Make an exact copy, from the records below, of the lines from the line containing "text: 24 ->" to the line containing "text: Activities ->", both lines included, excluding pictures.

Data for the task.
****

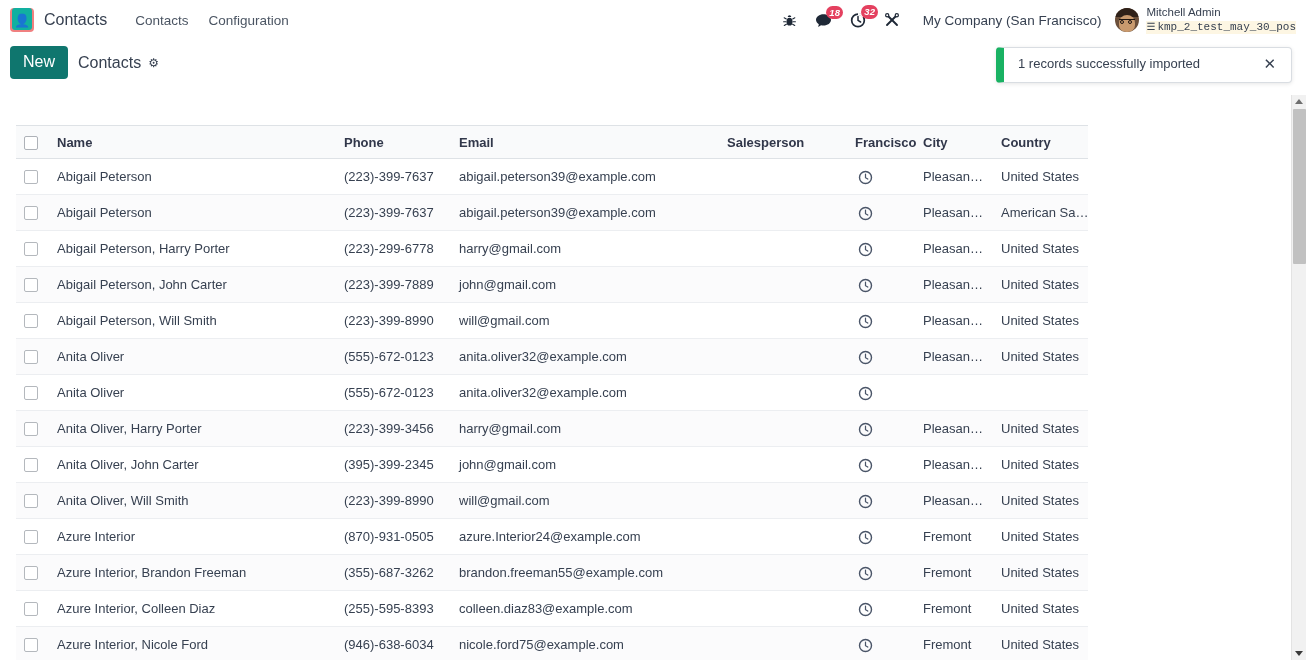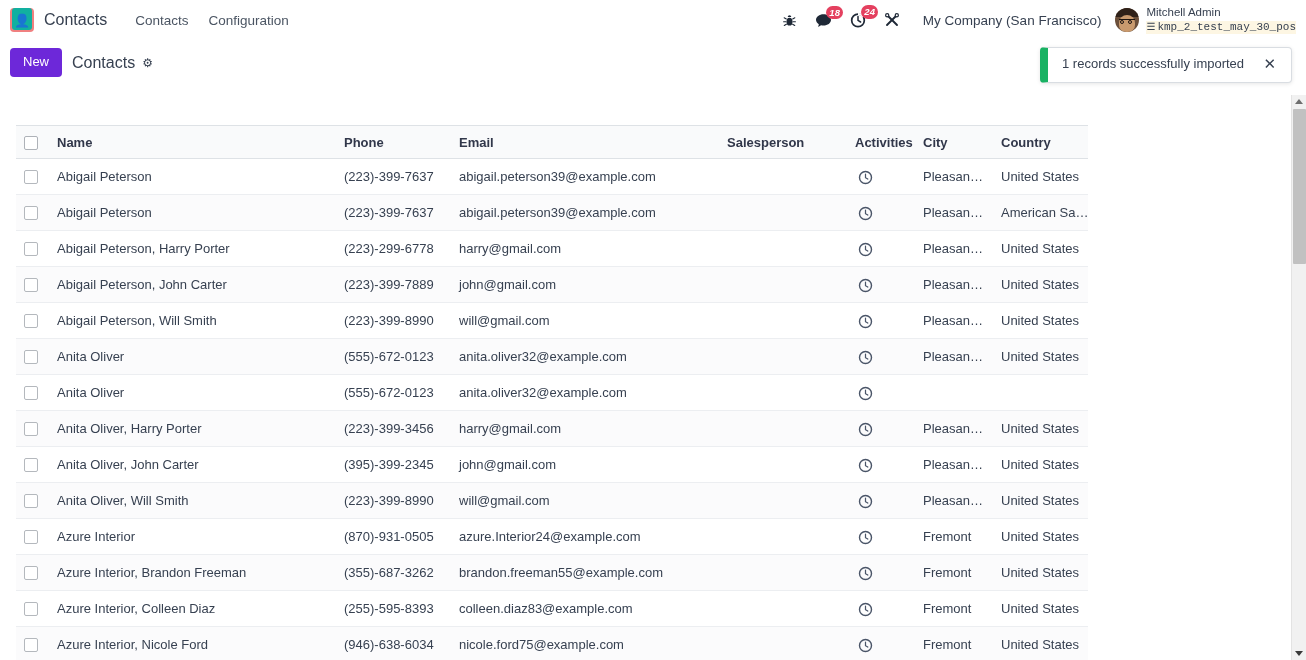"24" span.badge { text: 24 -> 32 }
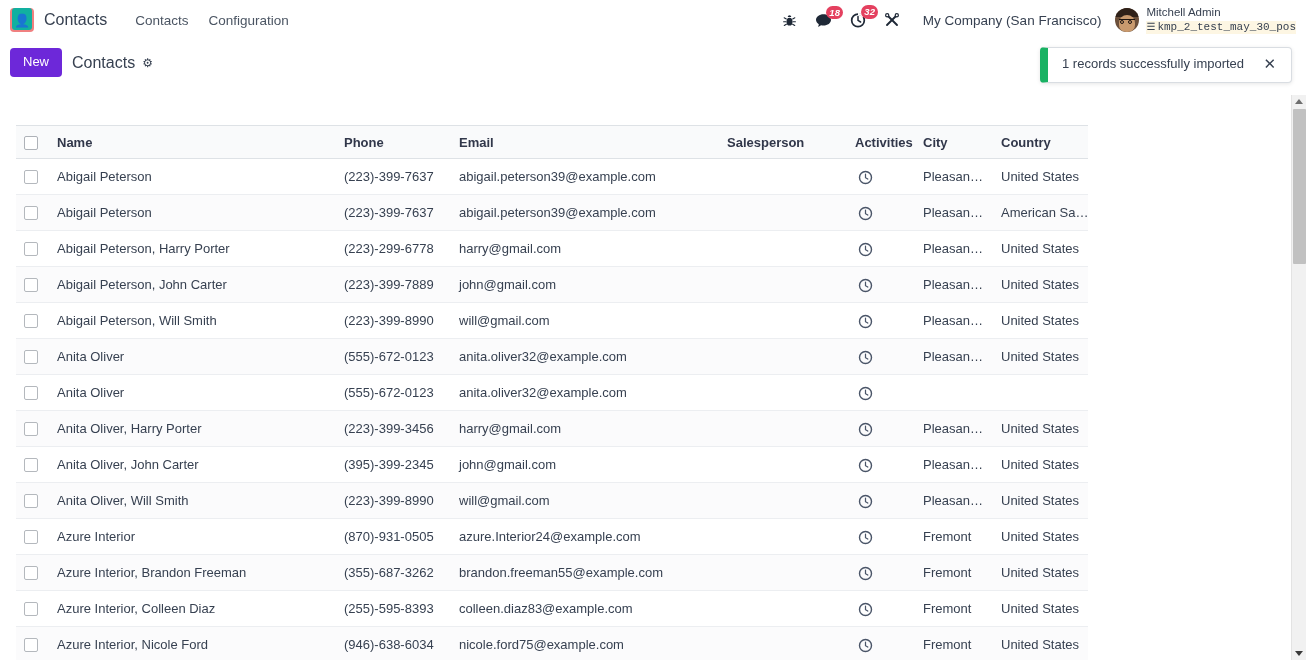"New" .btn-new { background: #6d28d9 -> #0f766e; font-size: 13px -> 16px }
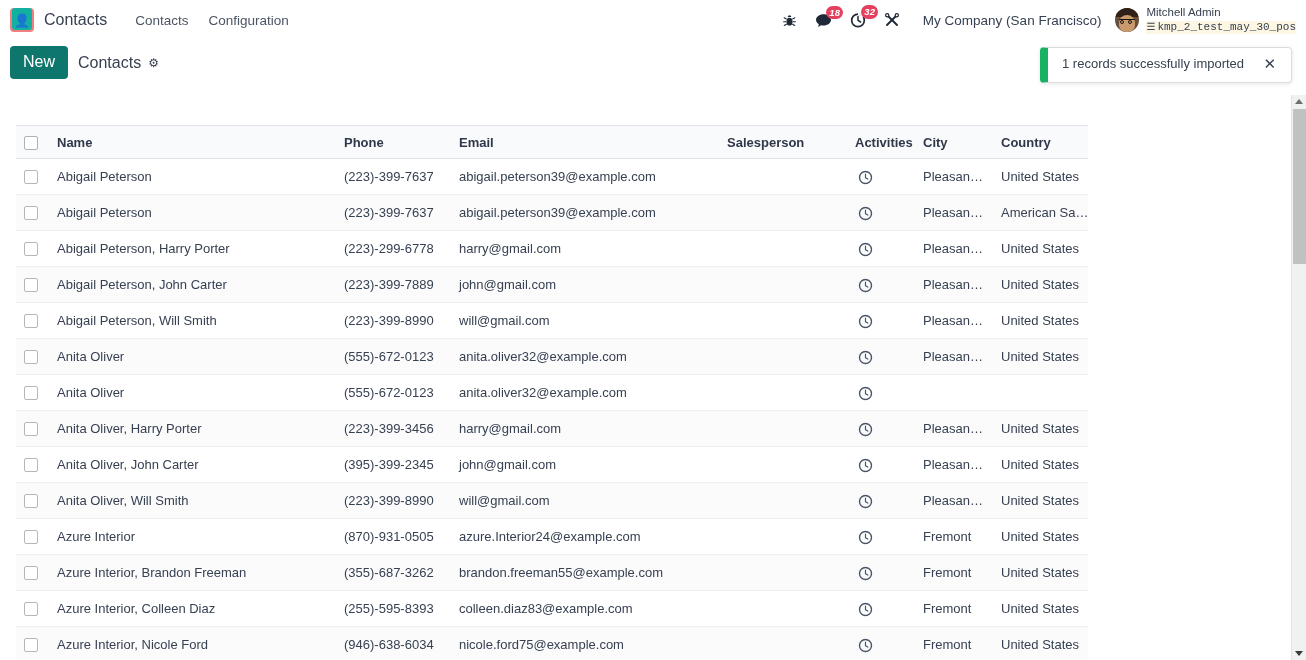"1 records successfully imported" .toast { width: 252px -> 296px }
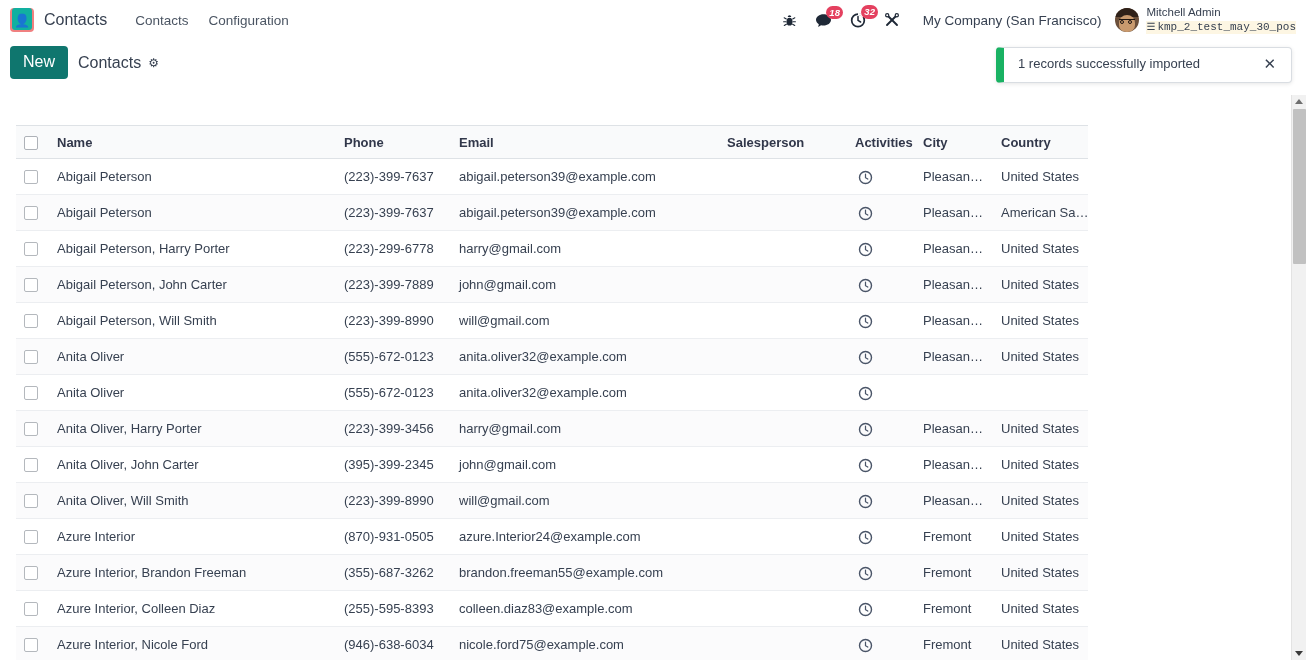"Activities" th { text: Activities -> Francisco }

****

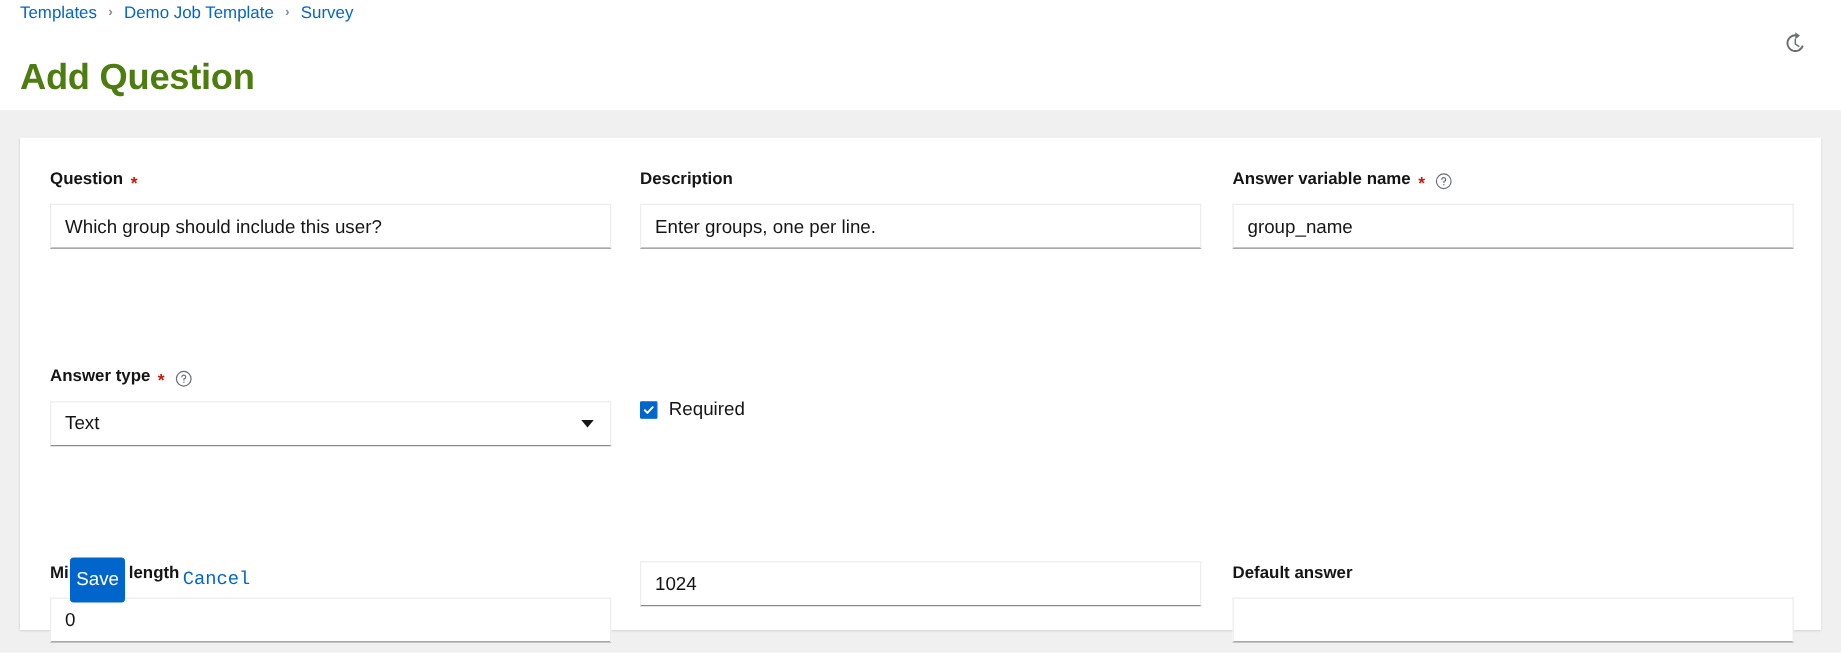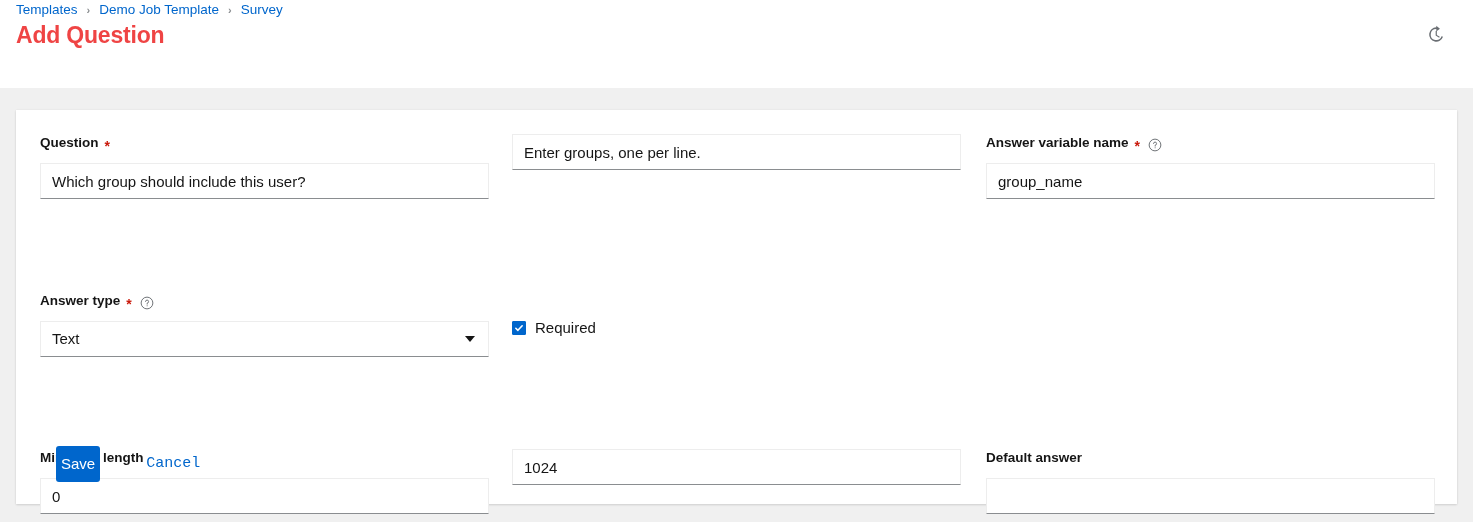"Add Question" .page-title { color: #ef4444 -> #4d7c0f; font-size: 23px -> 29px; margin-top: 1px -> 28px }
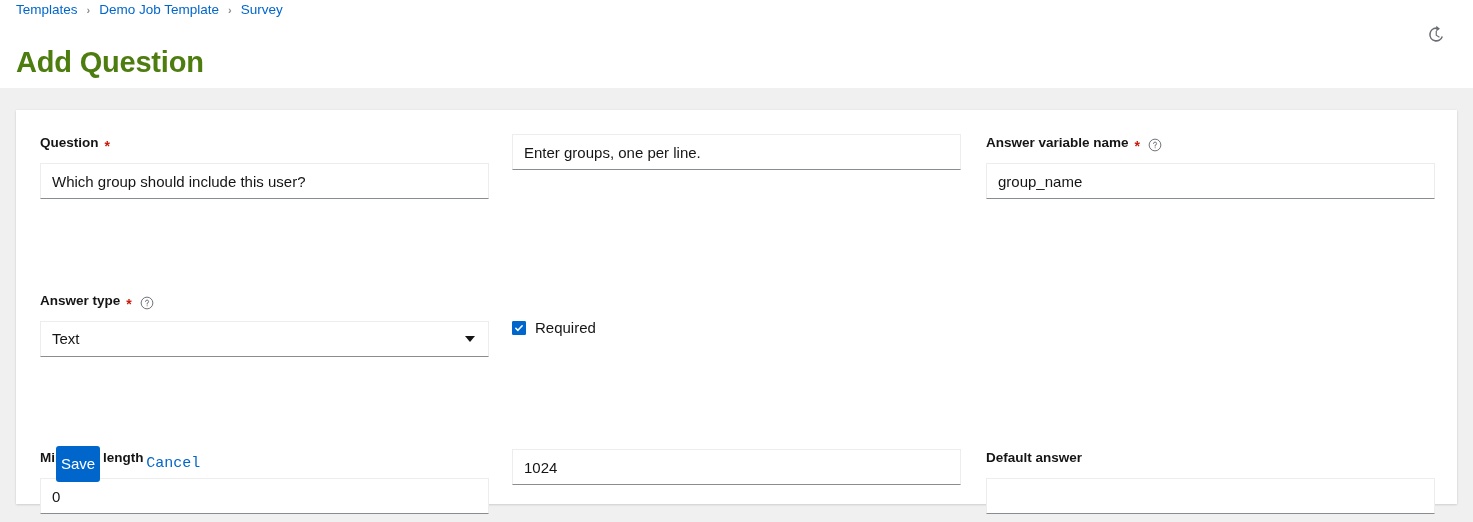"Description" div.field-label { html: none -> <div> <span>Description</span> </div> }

****

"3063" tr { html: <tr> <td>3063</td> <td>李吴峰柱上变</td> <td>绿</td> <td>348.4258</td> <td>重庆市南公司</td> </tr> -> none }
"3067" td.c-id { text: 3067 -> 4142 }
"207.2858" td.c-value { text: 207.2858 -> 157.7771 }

****

Response to the exercise.
"24" span.badge { text: 24 -> 32 }
"New" .btn-new { background: #6d28d9 -> #0f766e; font-size: 13px -> 16px }
"1 records successfully imported" .toast { width: 252px -> 296px }
"Activities" th { text: Activities -> Francisco }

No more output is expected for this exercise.